We recognize that a major factor contributing to the increase in value of the acreage was inflation. In looking at the equities of dividing property brought to a marriage we look to whether appreciation was due to the efforts of the parties or the result of inflation or other factors beyond the parties’ control. See In re Marriage of Hass, 538 N.W.2d 889, 893 (Iowa Ct.App. 1995); Lattig, 318 N.W.2d at 815. While there are cases where the increase of value in property brought into the marriage would not be divisible, the factors here weigh against such a result. First we recognized earlier that upkeep and improvements contributed to the increase in value. Additionally there was a joint decision to sell William’s home and to utilize Susan’s. Had the decision been reversed, it is reasonable to assume inflation would have operated to increase the value of William’s home. The equities William brought to the marriage were of greater or similar value at the time to Susan’s. Susan’s property was refinanced under a favorable loan because William utilized his VA benefits to do so. Looking at all of these factors, we determine it was not equitable to set aside to Susan the $50,000 representing property brought to the marriage, and we modify the decree to omit it.

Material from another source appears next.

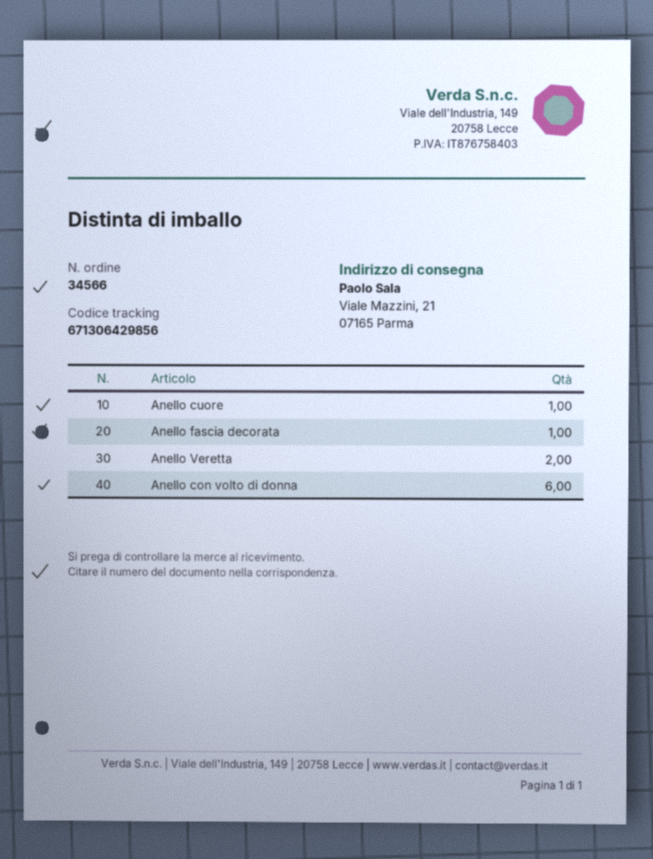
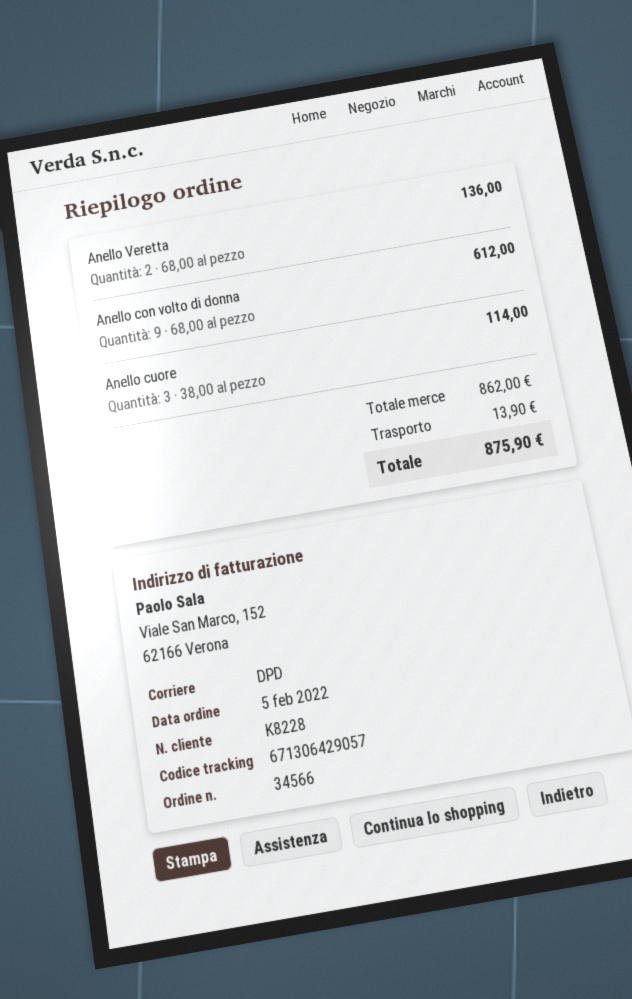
tracking number: 671306429856 -> 671306429057
Anello cuore: 1 -> 3
Anello fascia decorata: 1 -> none
Anello con volto di donna: 6 -> 9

William’s next challenge is to the value placed by the district court on 190.17 acres that he bought from his mother in 1993 for $121,200. The land is an irregularly shaped tract in sections 33 and 34, township 84 north, range 2 west, along the Wapsipinicon River. According to appraiser Glen Hankemeier, land such as this was historically used for livestock grazing. The property, located on a gravel county road, is improved with a thirty-year-old two or three bedroom ranch-style house with a basement and an attached two-car garage, a barn, three grain bins and a Quonset building.
Evidence of valuation at trial came from Hankemeier, who testified for Susan, and Bob Crane, who testified for William.
Hankemeier advertised that he specializes in farm real estate, has been a realtor since 1978, a licensed real estate broker since 1981, and is a state-certified general real property appraiser. He is a high school graduate and has attended college. He grew up on a farm near the Linn-Jones county line, owns land in Jones County, and is a director of the Linn County Farm Bureau. He testified he does about twenty appraisals a year. He sells real estate for the same agency as Peter, the husband of Susan’s lawyer. This was the first appraisal Hankemeier had done for Susan’s lawyer, but he is sent a lot of appraisal business and other business from an attorney in her office. Hankemeier valued the land at $364,375 in July of 2001, and at the time of trial in mid-February of 2003 he testified the farm would have increased in value sixteen percent. He then increased his value to $447,900 although a sixteen percent increase in value would result in a value of only $422,675.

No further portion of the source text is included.